What a wonderful illustration of a concept that affects every person's life. Comparative advantage is not just about hiring someone who can do something better than you can. It's about hiring someone to free up your time so you can perform another task of greater value, even if you could do something better than someone else. I'll refer again to the Bob Villa example that my undergradate microeconomics professor Dr. Ikeda still uses: Bob Villa can probably retile his roof better than anyone he hires, but if he does it himself, he won't be able to write another book and make another million dollars.

Ms. Postrel no doubt had a good economics teacher once upon a time. What she said fits perfectly with what I wrote yesterday on capitalism, the wealth it propagates, and how even the poor eventually have things that were once considered just for "the rich." I additionally emphasized the importance of new entrants into that particular market:
But it is never government that promotes real technological advancement, no matter how much it pours into subsidies. It is capitalism, the wealth it created, and the further increases in wealth that a capitalist economy promoted. There is much technology that, when new, was so expensive that only "the rich" could afford it at first. Once upon a time, any indoor plumbing was a luxury, let alone the ability to choose between hot and cold water. The high prices worked as they should have, encouraging others to supply such goods. As new market entrants sought to compete, the successful ones improved the technology of production by making it cheaper and more efficient, driving down the prices for the consumer.
Isn't it a wonderful country that not just the wealthy, but even some of the middle class, are wealthy enough, and have jobs of such economic value, that they can hire people to decorate their homes? Similarly, I have come to give thanks that modern America is so wealthy and produces so much food, not always of the best nutrition but certainly high in caloric energy, that we actually worry now about some of our poor being overweight -- and contrary to what the Larouchers claim, the U.S. is the world's largest exporter of food, and hardly a net importer.

But if you listen to people like John Frank, "the wealthy" should be taxed heavily so they cannot "overconsume." And just who is "wealthy"? With the Federal Reserve engineering inflation year after year, set-in-stone definitions of "wealthy" like the Alternative Minimum Tax fall increasingly upon the middle class.
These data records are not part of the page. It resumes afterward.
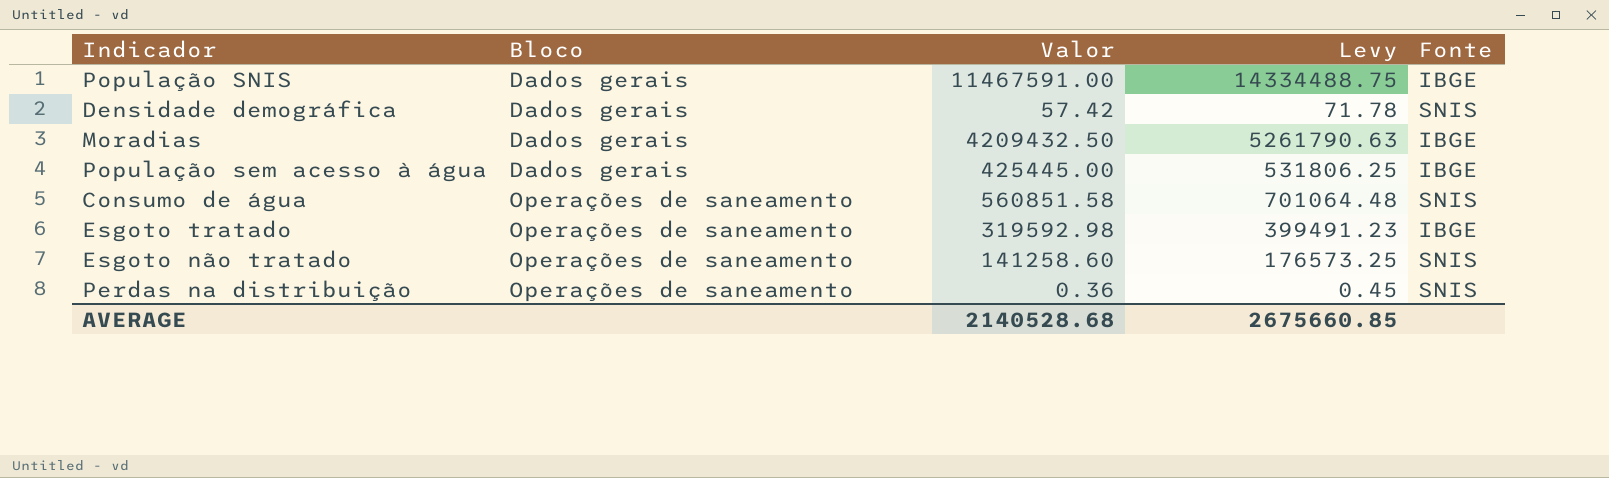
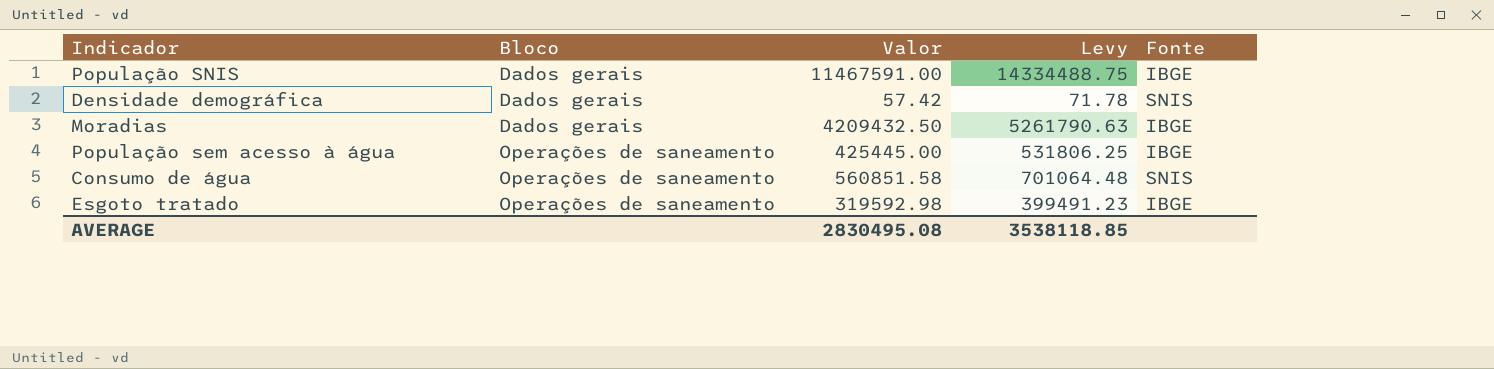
row Esgoto não tratado: Operações de saneamento | 141258.60 | 176573.25 | SNIS -> none
row Perdas na distribuição: Operações de saneamento | 0.36 | 0.45 | SNIS -> none
População sem acesso à água | Bloco: Dados gerais -> Operações de saneamento
AVERAGE | Valor: 2140528.68 -> 2830495.08
AVERAGE | Levy: 2675660.85 -> 3538118.85

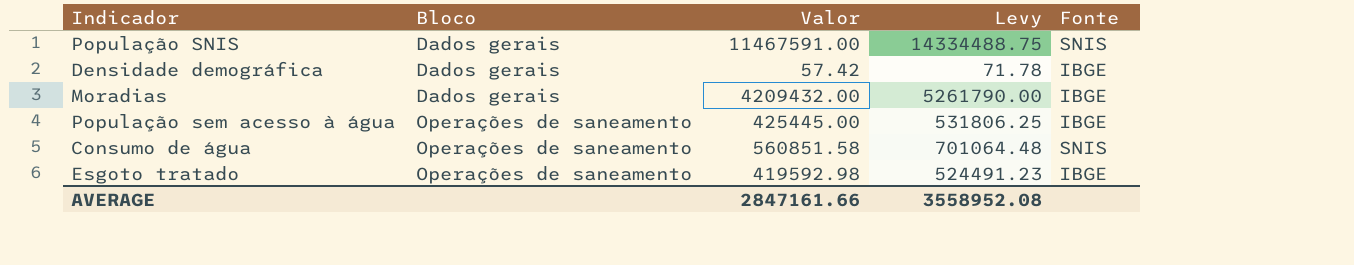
População SNIS | Fonte: IBGE -> SNIS
Densidade demográfica | Fonte: SNIS -> IBGE
Moradias | Valor: 4209432.50 -> 4209432.00
Moradias | Levy: 5261790.63 -> 5261790.00
Esgoto tratado | Valor: 319592.98 -> 419592.98
Esgoto tratado | Levy: 399491.23 -> 524491.23
AVERAGE | Valor: 2830495.08 -> 2847161.66
AVERAGE | Levy: 3538118.85 -> 3558952.08

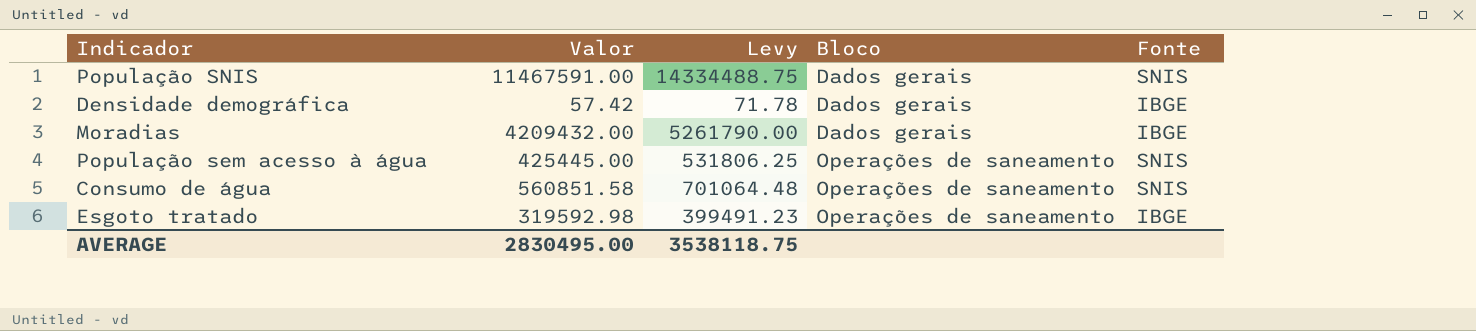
column Bloco | position: 2 -> 4
População sem acesso à água | Fonte: IBGE -> SNIS
Esgoto tratado | Valor: 419592.98 -> 319592.98
Esgoto tratado | Levy: 524491.23 -> 399491.23
AVERAGE | Valor: 2847161.66 -> 2830495.00
AVERAGE | Levy: 3558952.08 -> 3538118.75

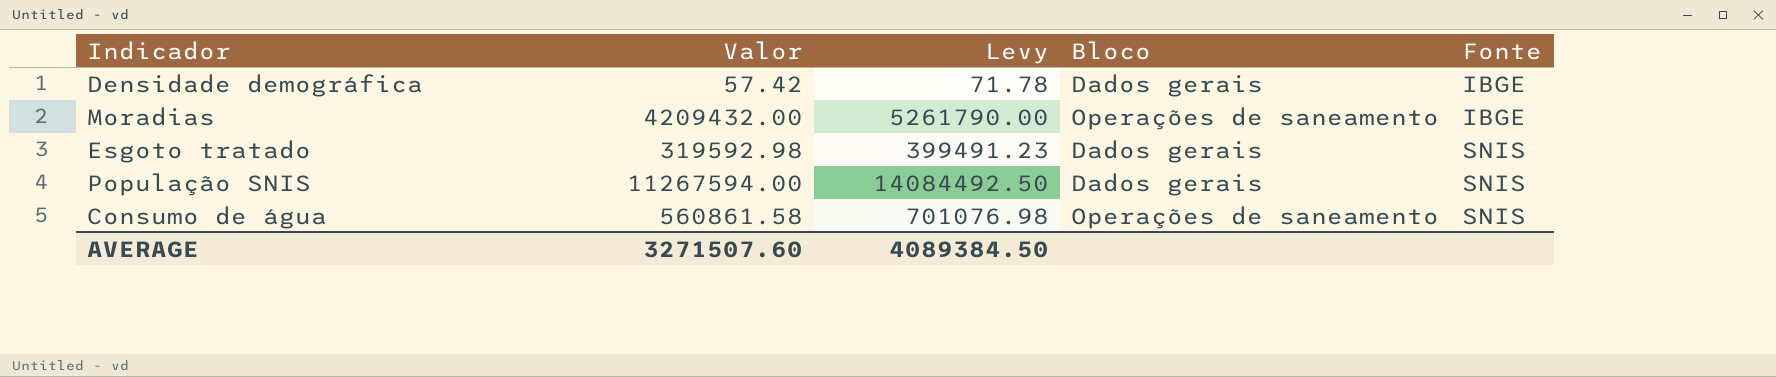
row order: Bloco ascending -> Fonte ascending
row População sem acesso à água: 425445.00 | 531806.25 | Operações de saneamento | SNIS -> none
Moradias | Bloco: Dados gerais -> Operações de saneamento
Esgoto tratado | Bloco: Operações de saneamento -> Dados gerais
Esgoto tratado | Fonte: IBGE -> SNIS
População SNIS | Valor: 11467591.00 -> 11267594.00
População SNIS | Levy: 14334488.75 -> 14084492.50
Consumo de água | Valor: 560851.58 -> 560861.58
Consumo de água | Levy: 701064.48 -> 701076.98
AVERAGE | Valor: 2830495.00 -> 3271507.60
AVERAGE | Levy: 3538118.75 -> 4089384.50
Moreover, people like Frank don't want you to have the freedom to choose. They want higher taxes on "the rich" supposedly for "public investment" so you don't have to choose what goods and services to produce for others, and what goods and services to buy. When will we learn from the last several decades that the myriad forms of "public investment," i.e. government spending on social programs, is inherently wasteful?

The reality of taxes is that they discourage everyone from producing more, even if they fall primarily on the rich: the rich because they're taxed, and everyone else because they can expect the state to redistribute wealth. Oh yes, everyone will be more "equal," but also more poor than before. In John Frank and Paul Krugman's conception of socialist Utopia (a somewhat redundant coupling there), there would be no "rich" to hire people, using the article's example, to decorate their houses for Christmas. That necessarily means no one would supply that service, and in turn the light bulbs and plastic components to make the lights. Hiring Christmas decorators would always be something only "the rich" could afford, if they could afford it at all, and assuming people bothered to supply it (since non-"rich" could expect the state to play Robin Hood). Worse, there would be no wealth from "the rich" that, in a free market society, does indeed "trickle down" to everyone else.